BlackRock manages US$5.1 trillion in Assets Under Management. The S&P 500 companies represent about 85% of the total market cap of corporate equities.  Heavyweights, we would say, in shaping U.S. sustainability.

* * * * * * * *

As S&R investment pioneer Steve Viederman often wisely notes, “where you sit determines where you stand…” (on the issues of the day).  More and more commercial space users (tenants and owners) want to “sit” in green spaces — which demonstrates where they “stand” on sustainability issues.

Consider:  In the corporate sector, Retail and other tenants are demanding that landlords provide “green buildings,” according to Chris Noon (Builtech Services LLC CEO). The majority of his company’s construction projects today can easily achieve LEED status, he says (depending on whether the tenant wanted to pursue the certification, which has some cost involved). The company is Chicago-based.

This is thanks to advances in materials, local building codes, a range of technology, and rising customer-demand.

End users want to “sit” in “green buildings” — more than 40% of American tenants recently surveyed across property types expect now to have a “sustainable home.” The most common approaches include energy-saving HVAC systems, windows and plumbing. More stringent (local and state) building codes are also an important factor.

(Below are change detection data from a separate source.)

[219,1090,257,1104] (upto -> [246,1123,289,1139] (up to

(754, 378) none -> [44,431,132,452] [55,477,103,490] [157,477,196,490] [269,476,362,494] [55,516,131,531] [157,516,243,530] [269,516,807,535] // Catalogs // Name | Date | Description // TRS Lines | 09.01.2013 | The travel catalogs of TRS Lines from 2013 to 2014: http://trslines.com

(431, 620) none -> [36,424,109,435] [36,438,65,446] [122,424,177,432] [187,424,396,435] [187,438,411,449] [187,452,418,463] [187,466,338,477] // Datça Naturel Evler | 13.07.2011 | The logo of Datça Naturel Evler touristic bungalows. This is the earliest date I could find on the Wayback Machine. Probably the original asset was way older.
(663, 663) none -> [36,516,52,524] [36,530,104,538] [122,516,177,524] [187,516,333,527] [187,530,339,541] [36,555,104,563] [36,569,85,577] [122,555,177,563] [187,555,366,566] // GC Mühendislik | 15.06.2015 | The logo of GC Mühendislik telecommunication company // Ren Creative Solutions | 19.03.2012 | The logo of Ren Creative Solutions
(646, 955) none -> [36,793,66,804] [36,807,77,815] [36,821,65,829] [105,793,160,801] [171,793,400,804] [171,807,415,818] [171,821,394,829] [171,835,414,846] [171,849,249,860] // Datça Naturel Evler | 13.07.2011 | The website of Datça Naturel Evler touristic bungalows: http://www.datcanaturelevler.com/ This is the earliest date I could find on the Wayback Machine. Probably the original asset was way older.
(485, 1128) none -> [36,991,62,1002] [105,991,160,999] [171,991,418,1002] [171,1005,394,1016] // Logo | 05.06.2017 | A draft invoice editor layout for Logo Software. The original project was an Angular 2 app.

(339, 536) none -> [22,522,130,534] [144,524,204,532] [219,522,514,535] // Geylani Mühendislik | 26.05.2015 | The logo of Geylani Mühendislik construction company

Municipalities — not the Federal government — are re-writing building codes, to reflect environmental and safety advances and concerns. Next week (Feb 28) real estatyer industry reps will gather in Chicago for the Bisnow’s 7th Annual Retail Event at the University Club of Chicago to learn more about these trends.

* * * * * * * *

Institutional investors managing US$17 trillion in assets have created a new Corporate Governance framework — this is the Investor Stewardship Group.

The organizers include such investment powerhouses as BlackRock, Fidelity and RBC Global Asset Management (a dozen in all are involved at the start). There are six (6) Principles advanced to companies by the group that including addressing (1) investment stewardship for institutional investors and (2) for public corporation C-suite and board room. These Principles would be effective on January 1 (2018), giving companies and investors time to adjust.

One of the Principles is for majority voting for director elections (no majority, the candidate does not go on board). Another is the right for investors to nominate directors with information posted on the candidate in the proxy materials.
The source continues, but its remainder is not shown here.